Nascia assim o sistema heliocêntrico, uma idéia fantástica para a época. No tempo de Copérnico, papas, imperadores e o povo em geral tinham como certo que a Terra estava absolutamente parada no centro do Universo, e ao nosso redor desfilavam todos os corpos celestes. Também não eram poucos os que acreditavam que a Terra era chata. E desafiar tais crenças poderia ser considerado heresia

DE REVOLUTIONIBUS, o livro que, em sentido figurativo, fez a Terra girar ao redor do Sol, deixou de ser publicado por 20 anos, por medo da Igreja. Em seu leito de morte as primeiras páginas apareceram. O livro sobreviveu a ele, igual ao de Charles Darwin, "A Origem das Espécies", 300 anos mais tarde.

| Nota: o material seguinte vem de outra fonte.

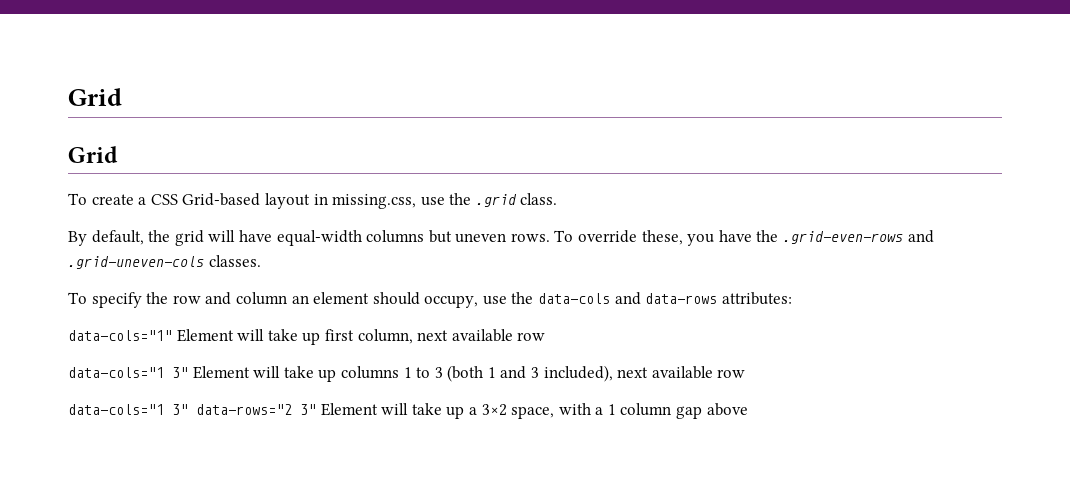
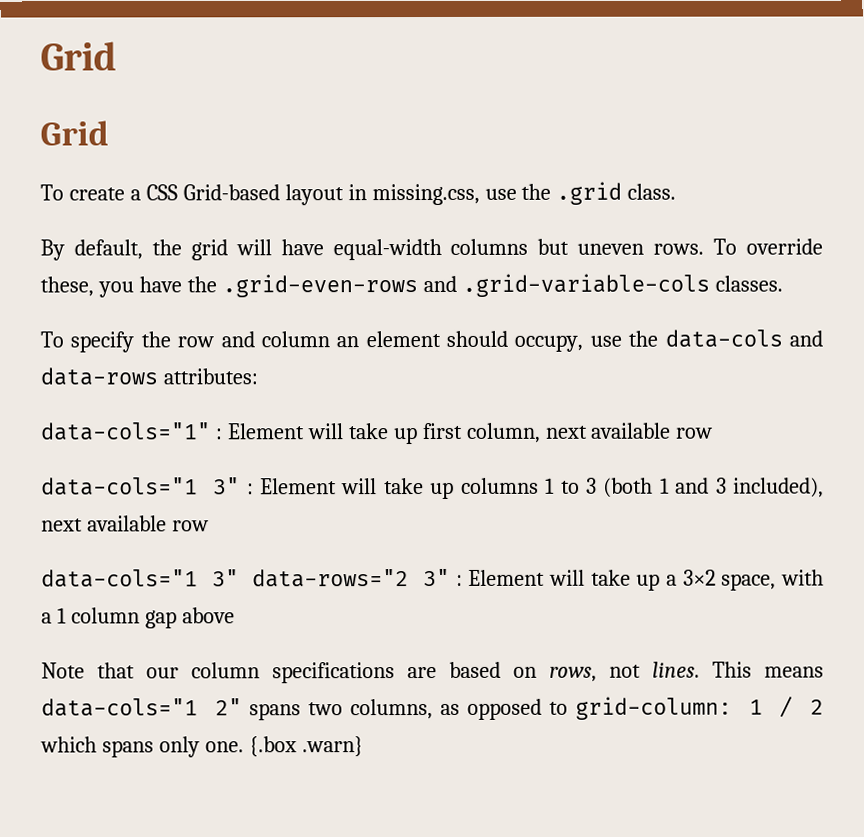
- To override these, you have the .grid-even-rows and .grid-uneven-cols classes.
+ To override these, you have the .grid-even-rows and .grid-variable-cols classes.
- data-cols="1" Element will take up first column, next available row
+ data-cols="1" : Element will take up first column, next available row
- data-cols="1 3" Element will take up columns 1 to 3 (both 1 and 3 included), next available row
+ data-cols="1 3" : Element will take up columns 1 to 3 (both 1 and 3 included), next available row
- data-cols="1 3" data-rows="2 3" Element will take up a 3×2 space, with a 1 column gap above
+ data-cols="1 3" data-rows="2 3" : Element will take up a 3×2 space, with a 1 column gap above
+ Note that our column specifications are based on rows, not lines. This means data-cols="1 2" spans two columns, as opposed to grid-column: 1 / 2 which spans only one. {.box .warn}

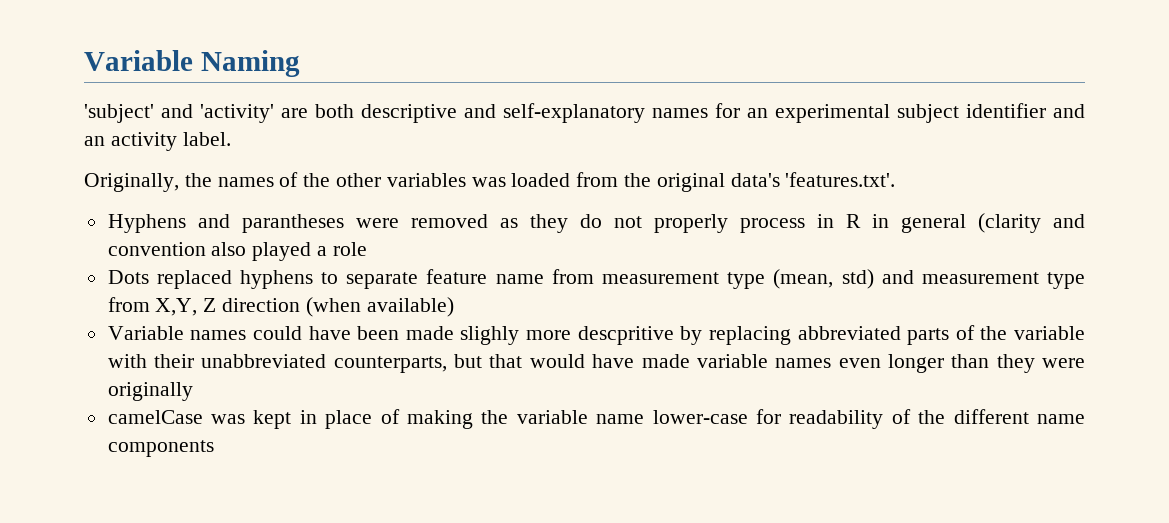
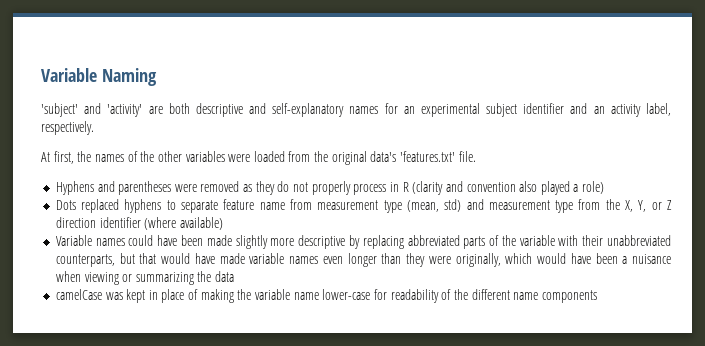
- 'subject' and 'activity' are both descriptive and self-explanatory names for an experimental subject identifier and an activity label.
- Originally, the names of the other variables was loaded from the original data's 'features.txt'.
+ 'subject' and 'activity' are both descriptive and self-explanatory names for an experimental subject identifier and an activity label, respectively.
+ At first, the names of the other variables were loaded from the original data's 'features.txt' file.
- Hyphens and parantheses were removed as they do not properly process in R in general (clarity and convention also played a role
+ Hyphens and parentheses were removed as they do not properly process in R (clarity and convention also played a role)
- Dots replaced hyphens to separate feature name from measurement type (mean, std) and measurement type from X,Y, Z direction (when available)
+ Dots replaced hyphens to separate feature name from measurement type (mean, std) and measurement type from the X, Y, or Z direction identifier (where available)
- Variable names could have been made slighly more descpritive by replacing abbreviated parts of the variable with their unabbreviated counterparts, but that would have made variable names even longer than they were originally
+ Variable names could have been made slightly more descriptive by replacing abbreviated parts of the variable with their unabbreviated counterparts, but that would have made variable names even longer than they were originally, which would have been a nuisance when viewing or summarizing the data

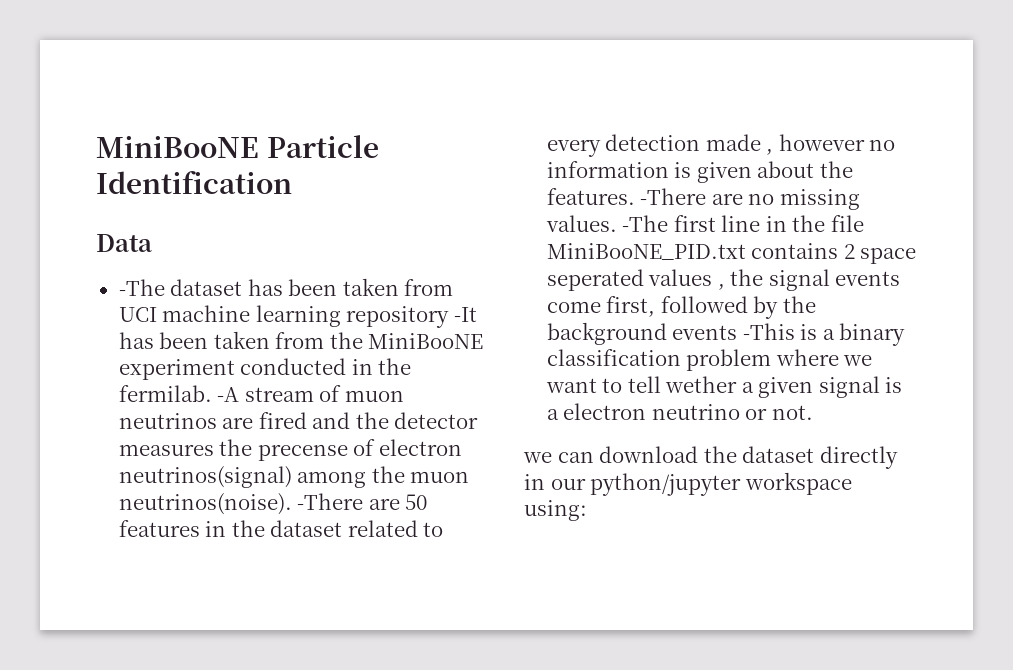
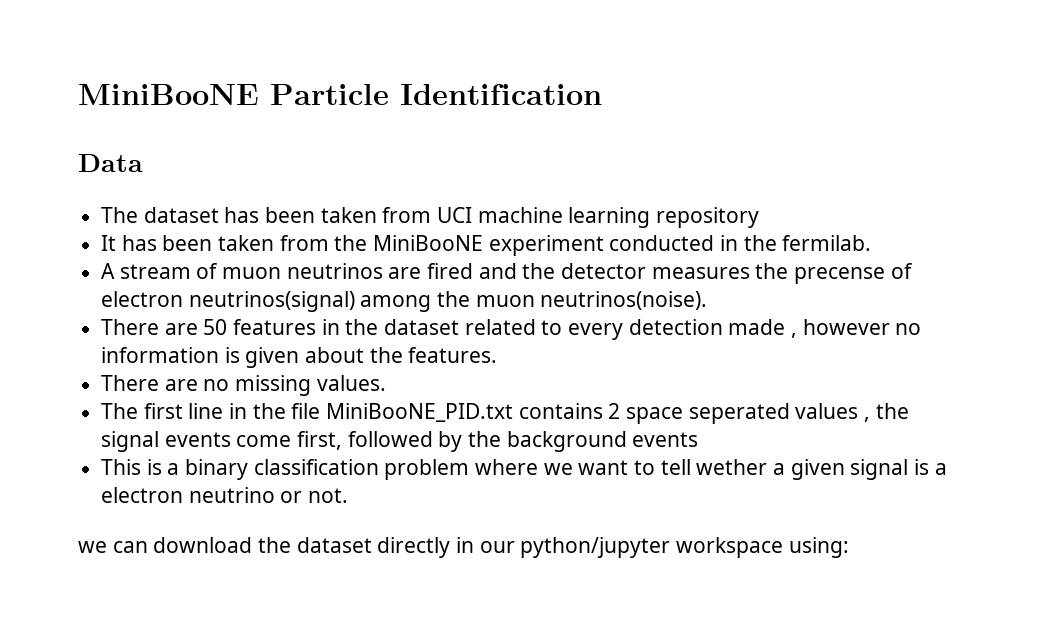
- -The dataset has been taken from UCI machine learning repository -It has been taken from the MiniBooNE experiment conducted in the fermilab. -A stream of muon neutrinos are fired and the detector measures the precense of electron neutrinos(signal) among the muon neutrinos(noise). -There are 50 features in the dataset related to every detection made , however no information is given about the features. -There are no missing values. -The first line in the file MiniBooNE_PID.txt contains 2 space seperated values , the signal events come first, followed by the background events -This is a binary classification problem where we want to tell wether a given signal is a electron neutrino or not.
+ The dataset has been taken from UCI machine learning repository
+ It has been taken from the MiniBooNE experiment conducted in the fermilab.
+ A stream of muon neutrinos are fired and the detector measures the precense of electron neutrinos(signal) among the muon neutrinos(noise).
+ There are 50 features in the dataset related to every detection made , however no information is given about the features.
+ There are no missing values.
+ The first line in the file MiniBooNE_PID.txt contains 2 space seperated values , the signal events come first, followed by the background events
+ This is a binary classification problem where we want to tell wether a given signal is a electron neutrino or not.

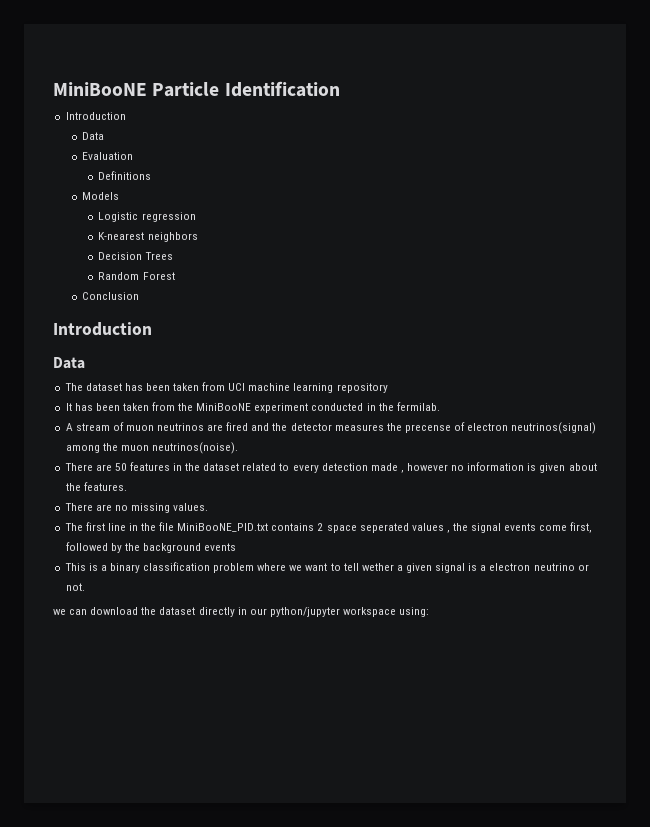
  MiniBooNE Particle Identification
+ Introduction
+ Data
+ Evaluation
+ Definitions
+ Models
+ Logistic regression
+ K-nearest neighbors
+ Decision Trees
+ Random Forest
+ Conclusion
+ Introduction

Mesmo assim,  o Revolutionibus foi indexado e declarado livro proibido pelo papa. Apesar do erro que a trajetória é um círculo perfeito - que Kepler corrigiu - o que mais o ajudou foi a natureza:  eram 2 cometas e 1 novae, durante a vida de Tycho, Kepler e Galileu.

 


O orgulho humano sofreu um duro golpe com o sistema de Copérnico, e mesmo anos após sua morte, durante o processo de condenação a Galileu em 1616, a Igreja colocou a obra de Copérnico na lista dos escritos proibidos, condição a qual permaneceu até o ano de 1835, ainda que cento e cinqüenta anos antes já tivesse sido reconhecida como verdadeira.

Desde Aristóteles, era como certo que o céu nunca muda. Ele media as distâncias dos planetas com um erro de 5%. Copérnico nos deu uma primeira prova da imensidade  do espaço. Prova de coragem, ele defendeu o que achou certo, apesar das aparências. Nós ainda falamos do "pôr-do-sol". Einstein falou 500 anos mais tarde: é mais fácil quebrar um átomo  do que tirar crenças e superstições das cabeças das pessoas.